## [Exercise]
Please copy out each line of the listing that contains the word "date".

┌────────

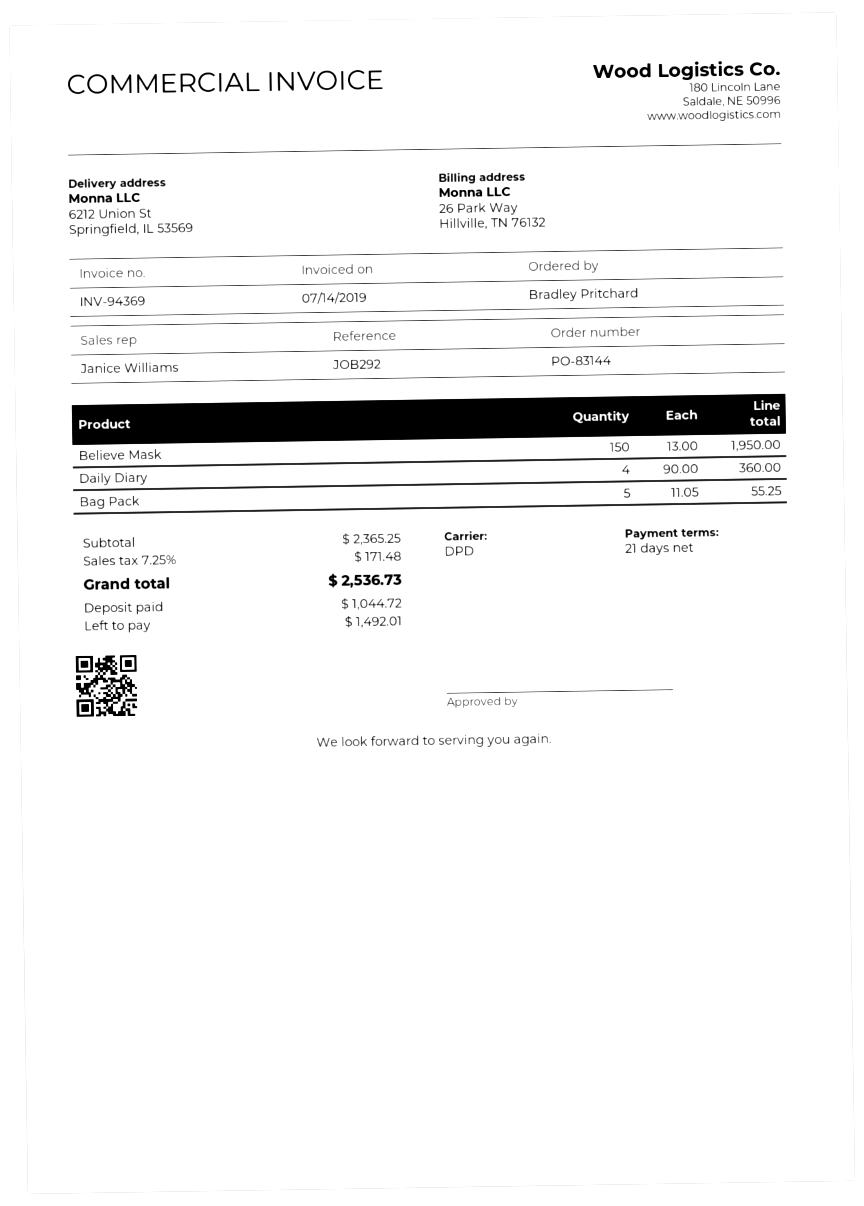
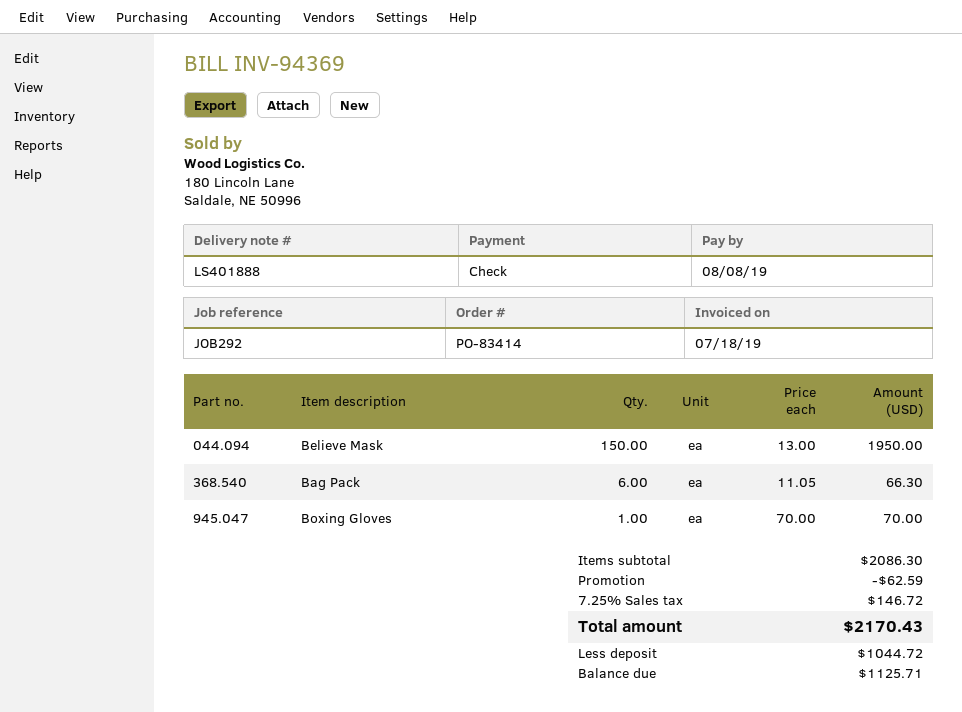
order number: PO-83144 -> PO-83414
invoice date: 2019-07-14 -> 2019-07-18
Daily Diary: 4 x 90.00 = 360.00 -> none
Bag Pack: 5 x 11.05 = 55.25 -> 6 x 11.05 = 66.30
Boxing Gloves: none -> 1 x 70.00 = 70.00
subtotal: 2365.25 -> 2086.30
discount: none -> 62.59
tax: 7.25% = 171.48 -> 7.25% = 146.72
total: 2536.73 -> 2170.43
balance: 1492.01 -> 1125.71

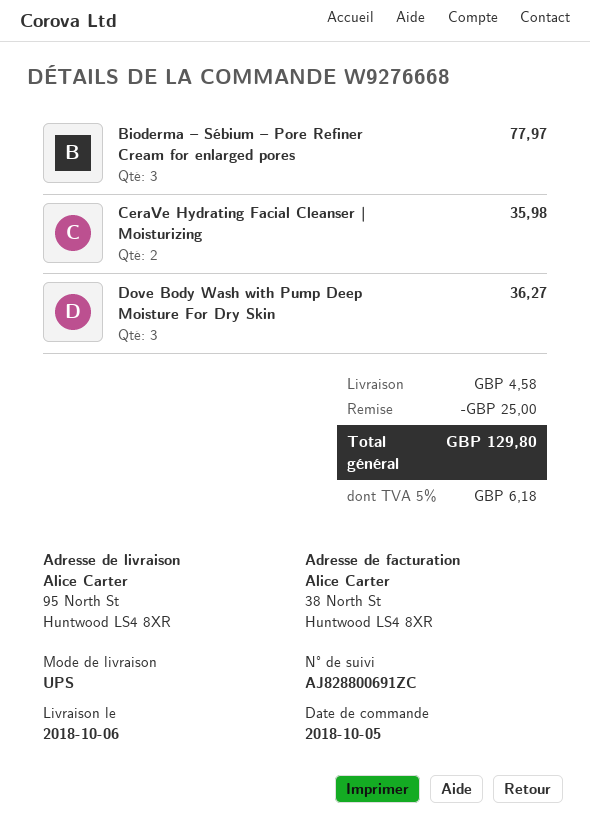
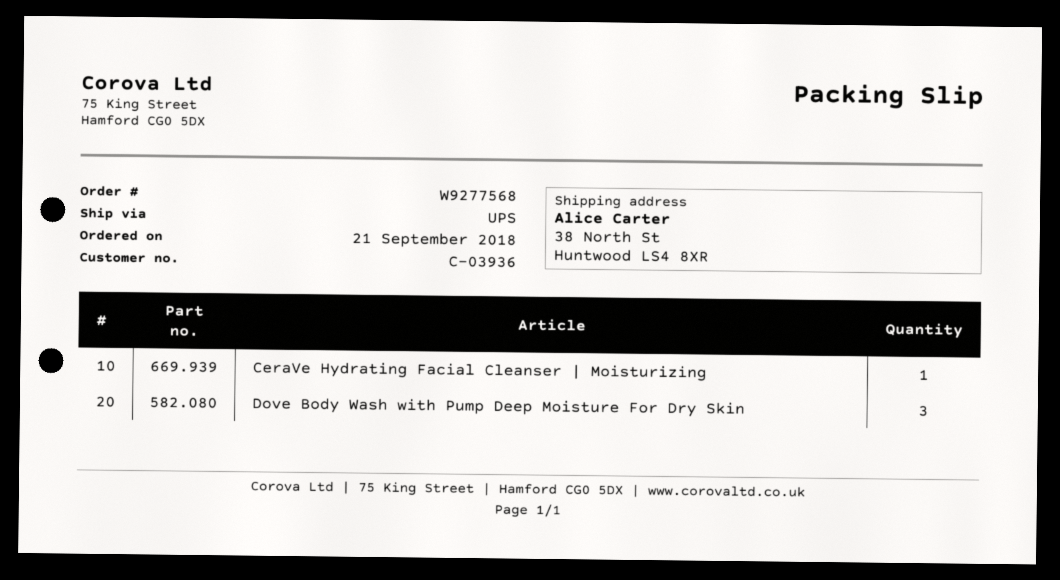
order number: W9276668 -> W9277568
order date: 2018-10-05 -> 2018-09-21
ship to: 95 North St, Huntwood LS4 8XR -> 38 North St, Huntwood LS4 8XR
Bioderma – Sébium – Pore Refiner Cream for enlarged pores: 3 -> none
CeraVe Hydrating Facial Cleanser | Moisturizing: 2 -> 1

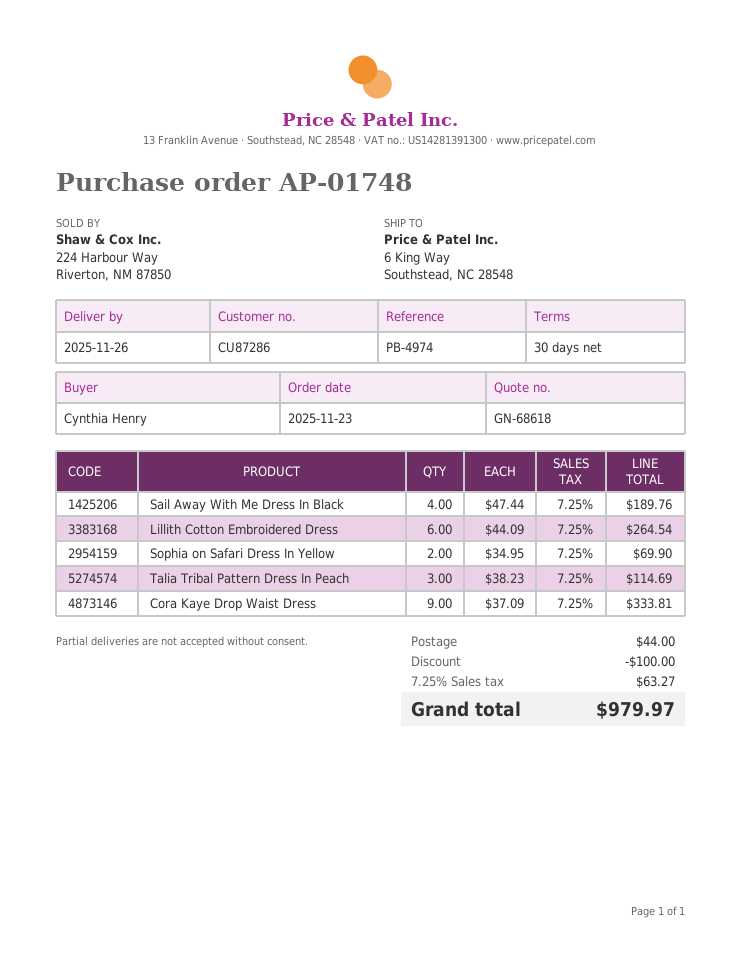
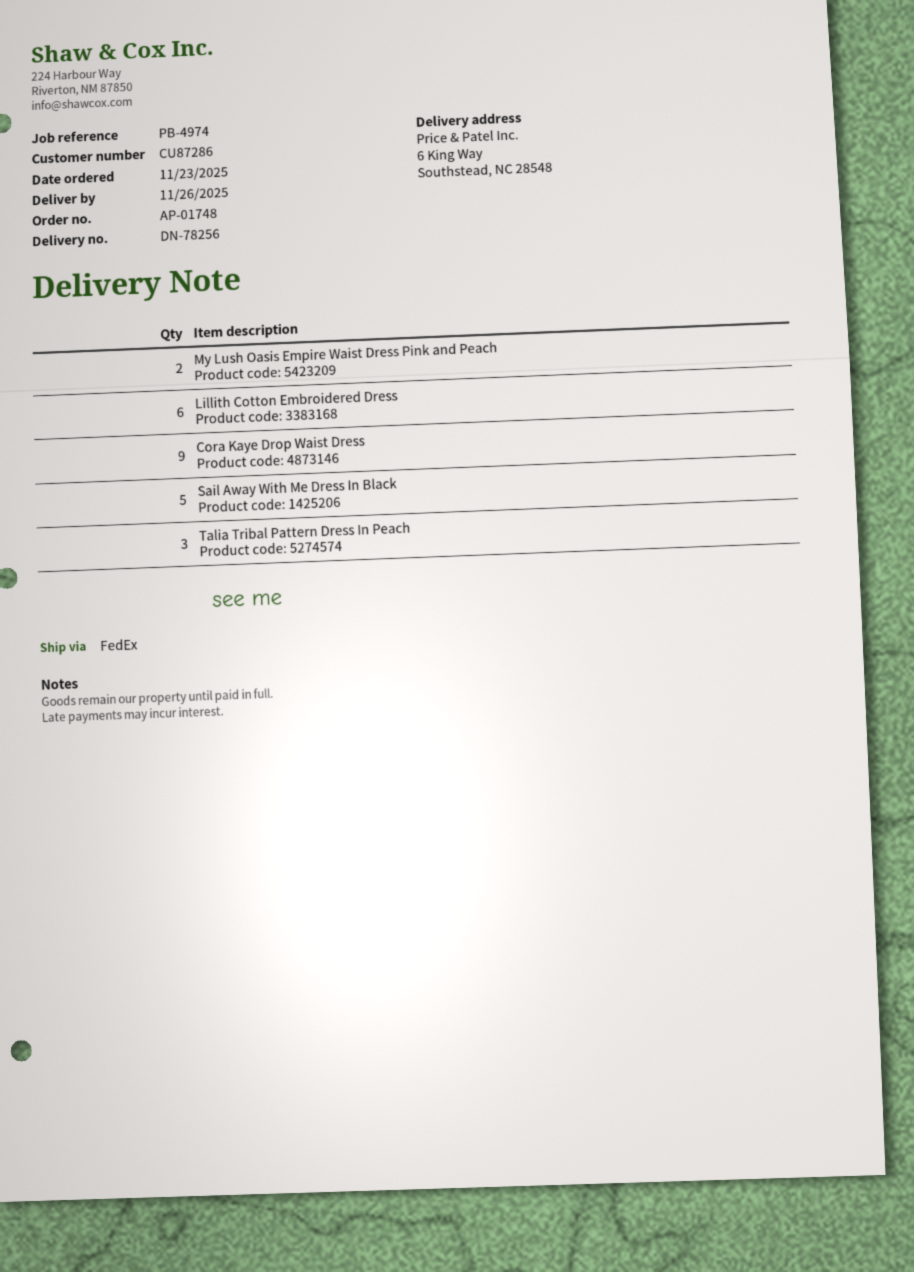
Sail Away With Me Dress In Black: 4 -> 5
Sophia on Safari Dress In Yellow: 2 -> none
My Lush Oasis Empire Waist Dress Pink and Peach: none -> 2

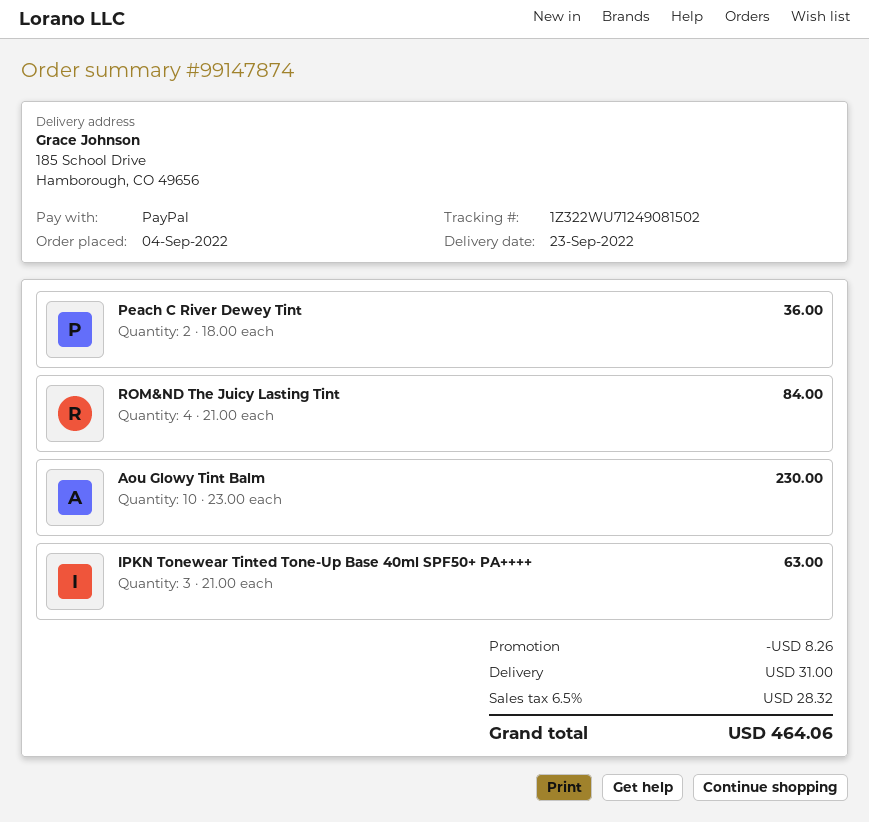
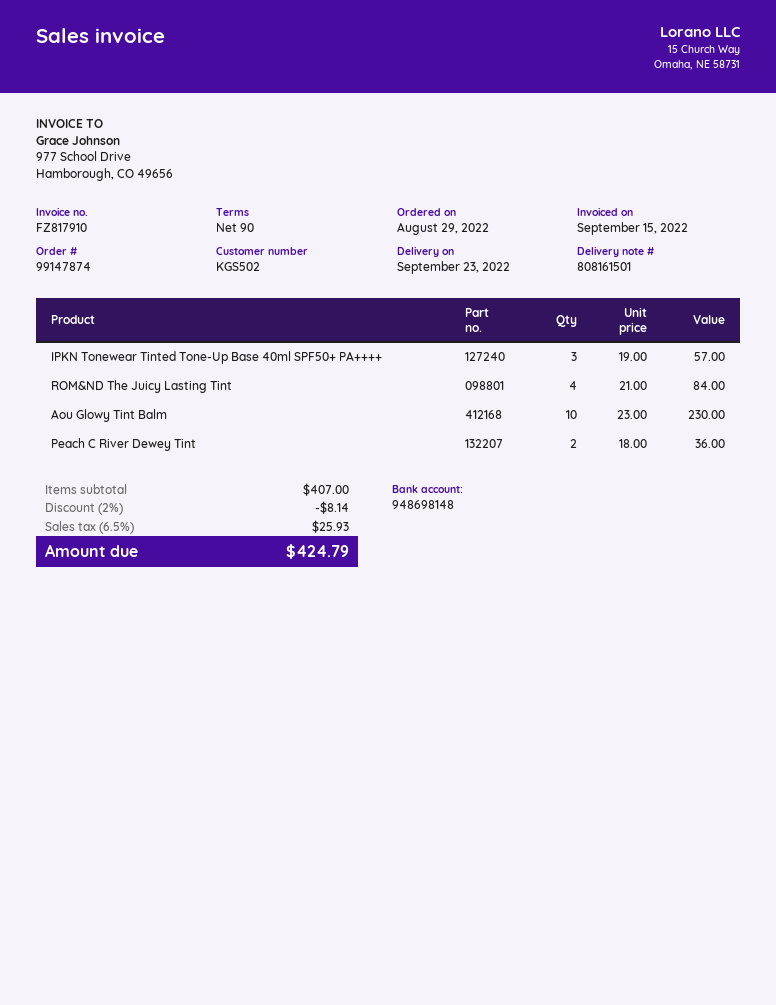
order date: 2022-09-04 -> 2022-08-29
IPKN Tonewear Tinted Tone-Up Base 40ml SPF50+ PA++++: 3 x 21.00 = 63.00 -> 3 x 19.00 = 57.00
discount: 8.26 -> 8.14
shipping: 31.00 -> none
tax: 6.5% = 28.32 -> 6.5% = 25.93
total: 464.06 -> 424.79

└────────

## [Result for this task]
invoice date: 2019-07-14 -> 2019-07-18
order date: 2018-10-05 -> 2018-09-21
order date: 2022-09-04 -> 2022-08-29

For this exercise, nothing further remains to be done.